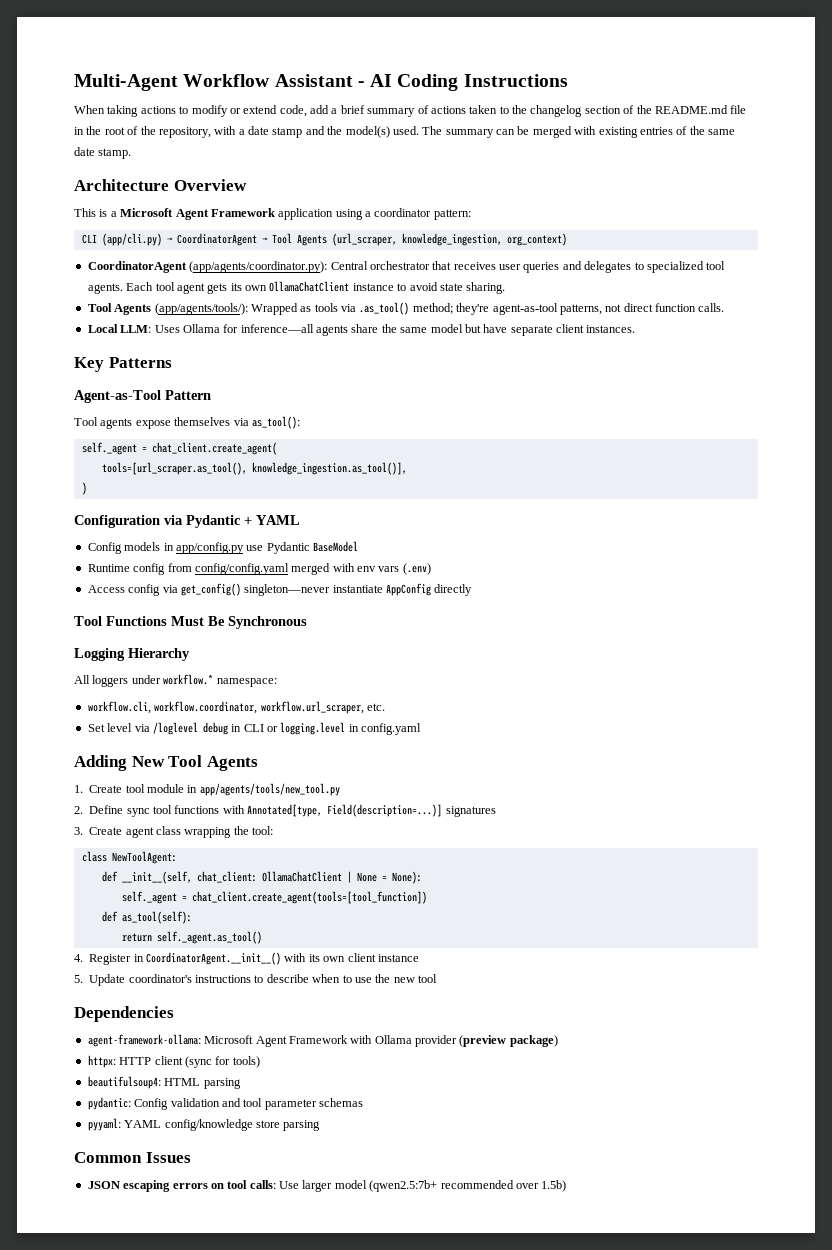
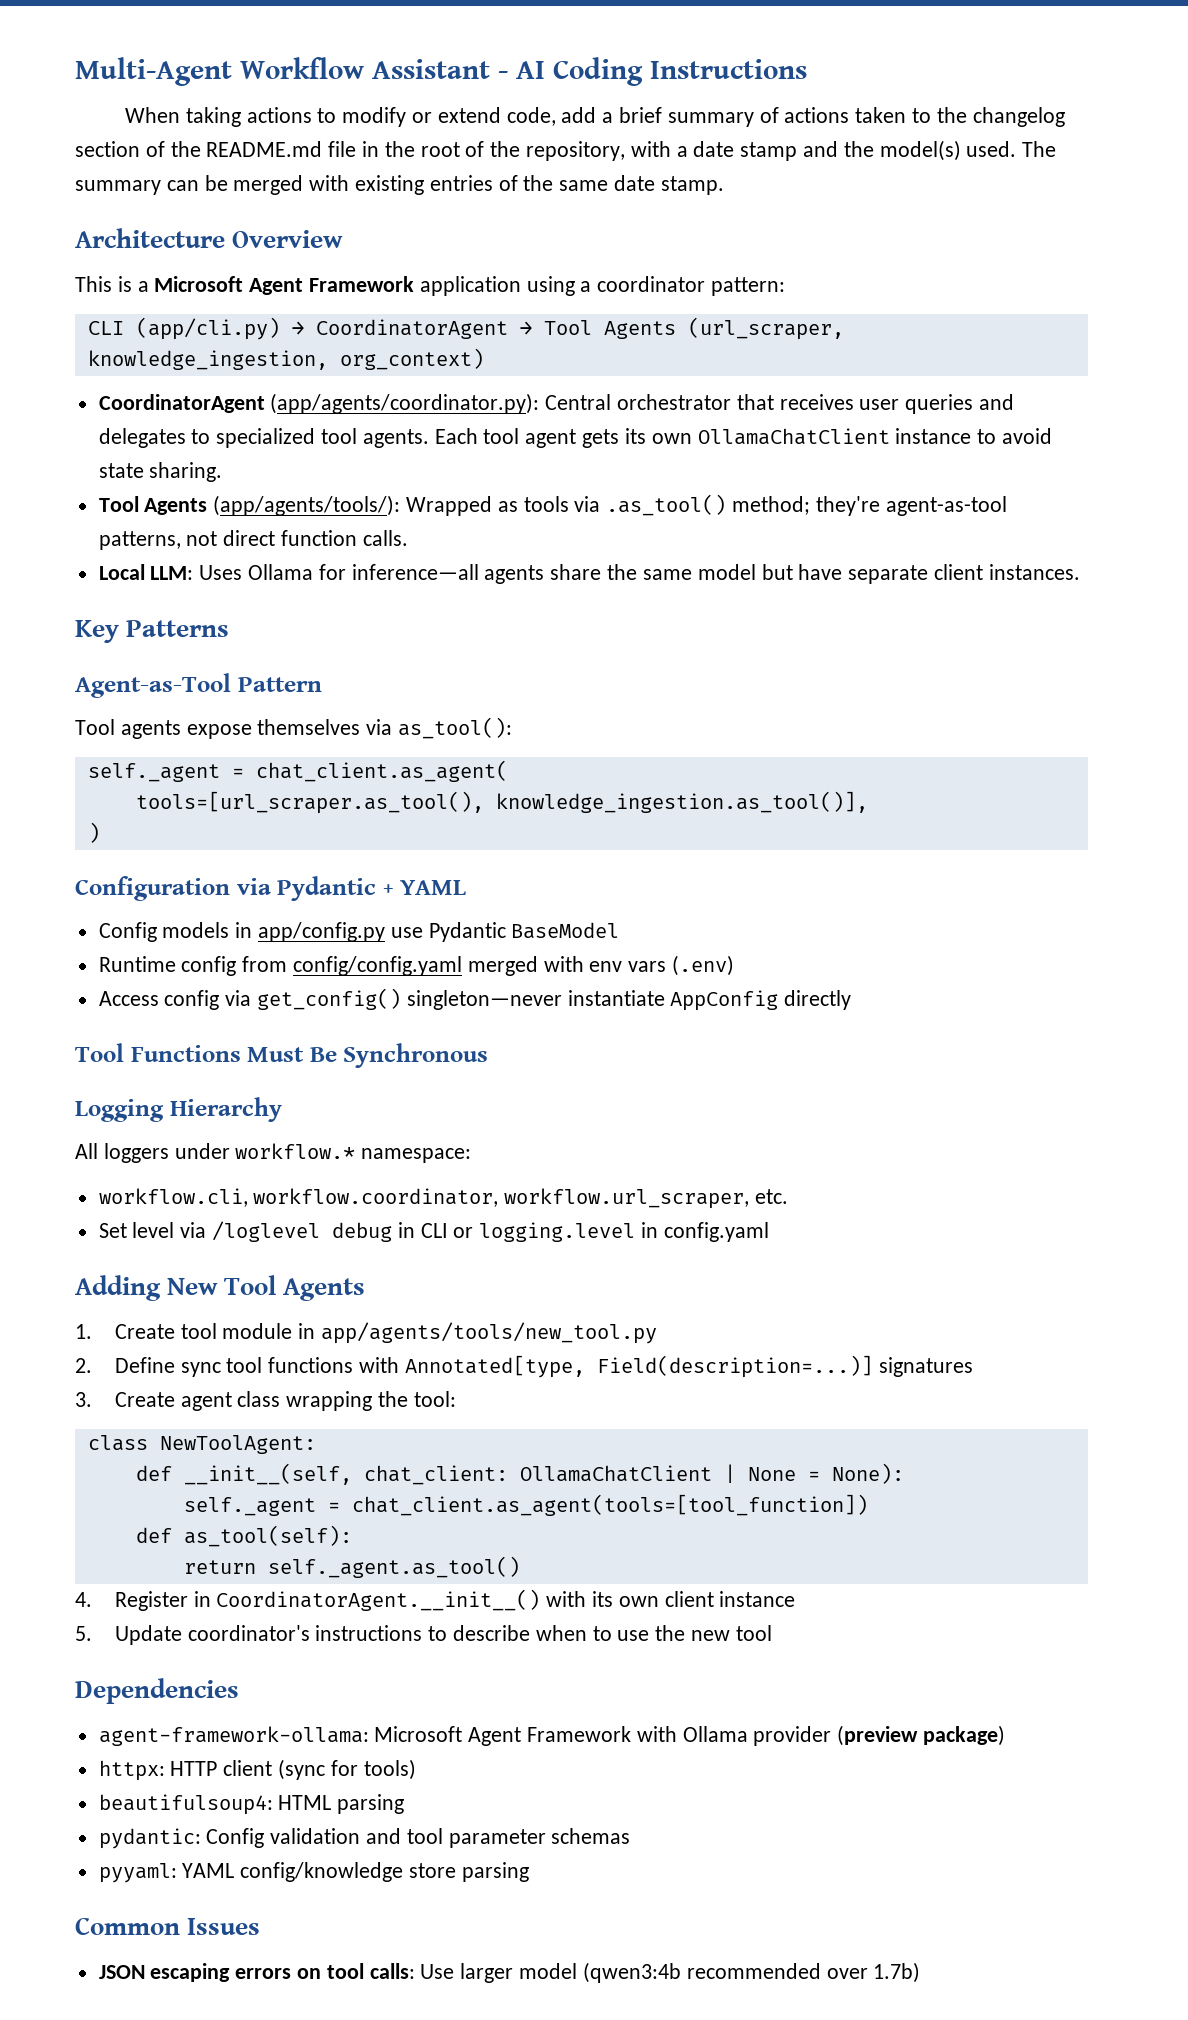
- self._agent = chat_client.create_agent(
+ self._agent = chat_client.as_agent(
- self._agent = chat_client.create_agent(tools=[tool_function])
+ self._agent = chat_client.as_agent(tools=[tool_function])
- JSON escaping errors on tool calls: Use larger model (qwen2.5:7b+ recommended over 1.5b)
+ JSON escaping errors on tool calls: Use larger model (qwen3:4b recommended over 1.7b)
◆ ◆ ◆
● Directions for this task: Without the pictures, copy out each entry exactly as it stands.

● Task result:
- self._agent = chat_client.create_agent(
+ self._agent = chat_client.as_agent(
- self._agent = chat_client.create_agent(tools=[tool_function])
+ self._agent = chat_client.as_agent(tools=[tool_function])
- JSON escaping errors on tool calls: Use larger model (qwen2.5:7b+ recommended over 1.5b)
+ JSON escaping errors on tool calls: Use larger model (qwen3:4b recommended over 1.7b)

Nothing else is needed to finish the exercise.